Pero yo también tengo
derecho a ser malo, muy malo, por eso digo que para mí el joven
Hemingway rechazó el negocio porque Walsh se quería llevar más dinero de la
cuenta, digo yo que dejándole a él tan sólo con la gloria del premio. Y yo
pienso, reconozco que con mucha maldad, que ahí estuvo seguramente el busilis de la trama; porque no me creo, maldita sea, la historia que
cuenta Hemingway en su libro. No me la creo de ningún modo. Desde mi punto de
vista, el fraude no estuvo en la pretensión de Walsh de repartir el dinero,
algo natural si lo necesitaba con urgencia, sino en que se tratara de conceder un
premio a un escritor que sólo había publicado un libro de cuentos. Y
es que el premio, como digo, se daba por la trayectoria de una carrera
literaria en su conjunto. De modo que el asunto del reparto del dinero, en mi
opinión, resulta baladí desde el punto de vista moral, pero
absolutamente capital para las partes contendientes en el affaire.
Hemingway es un mentiroso
compulsivo que nos vuelve a engañar en esta historia del poeta Walsh, lo mismo
que nos engaña con la del pene de Fitzgerald, que hay que tener malas entrañas
para decir lo que dice del pene de uno de sus más enérgicos valedores ante la
opinión pública. Desde luego, este libro de Hemingway, “París era una fiesta”,
es un retablo de maldades contra sus mejores amigos y también contra otras
personas que lo quisieron ayudar y de hecho lo ayudaron sin esperar nada a
cambio. En resumen, Hemingway utilizaba con quienes lo querían de verdad, familia
incluida, una daga afilada que ocultaba bajo el musgo de la charca de
Millwater, como habría escrito el gran Walter Mosley, uno de los grandes
escritores americanos de novela policiaca.

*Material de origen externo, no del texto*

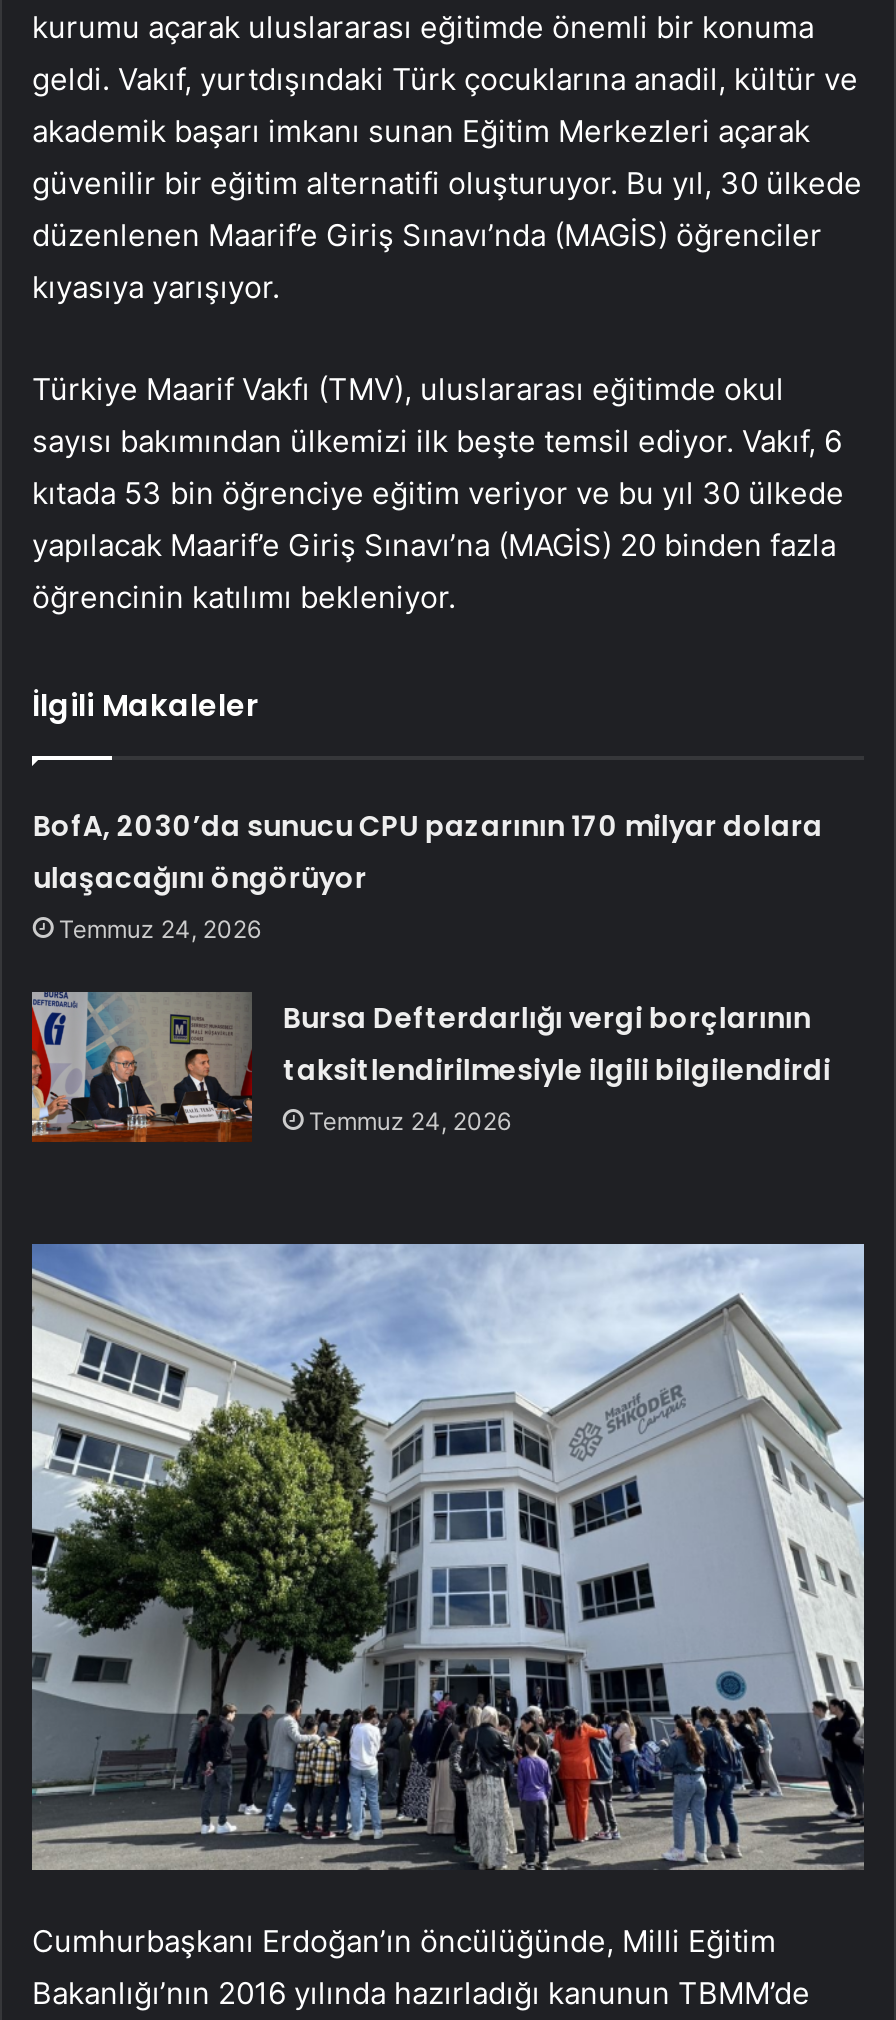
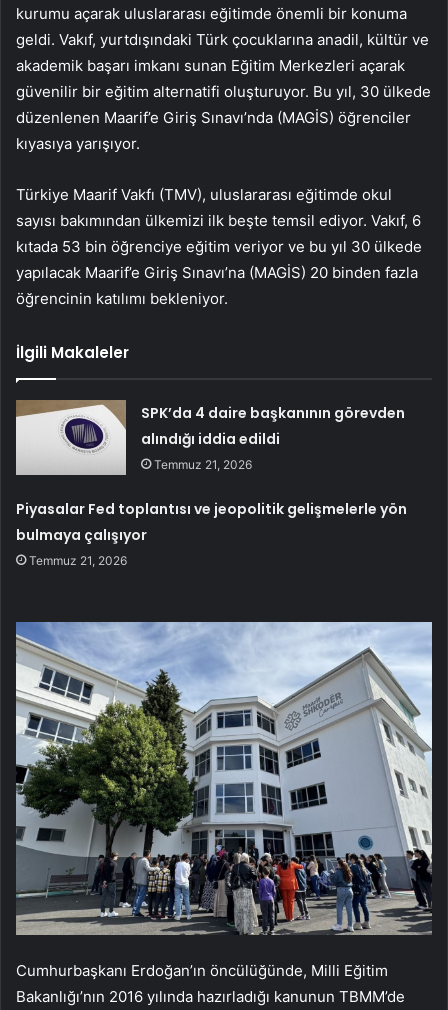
- BofA, 2030’da sunucu CPU pazarının 170 milyar dolara
- ulaşacağını öngörüyor
- Temmuz 24, 2026
+ SPK’da 4 daire başkanının görevden
+ alındığı iddia edildi
+ Temmuz 21, 2026

- Bursa Defterdarlığı vergi borçlarının
- taksitlendirilmesiyle ilgili bilgilendirdi
- Temmuz 24, 2026
+ Piyasalar Fed toplantısı ve jeopolitik gelişmelerle yön
+ bulmaya çalışıyor
+ Temmuz 21, 2026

No obstante, he de reconocer
que, en mi opinión, “París” es el libro más interesante y apetitoso de
Hemingway. Una pena, a todas luces, que el muy hijo de perra no escribiera otro libro igual
acerca, por ejemplo, de su paso por Madrid durante los años de la Guerra Civil.
Habría sido, sin duda, por mucha bazofia que hubiera metido, un libro
impagable, si bien a este respecto prefirió novelar, como ustedes ya saben, las
aventuras bélicas de un típico héroe americano y de una pandilla de gitanos jacarandosos
que defendían la sierra de Madrid, dejándonos en herencia una novela más de las llamadas del
Oeste, “Por quién doblan las campanas”, muy parecida a las de Zane
Grey y a las de Marcial Lafuente Estefanía, tratándose además de una historia plagiada y
por cuyo plagio tuvo que pagar, según acuerdo entre las partes, la cantidad de sesenta
mil dólares del ala, aunque no sería de extrañar que nos hubiera mentido y la indemnización subiera bastante más de la que nos dijo. Hasta la semana que viene.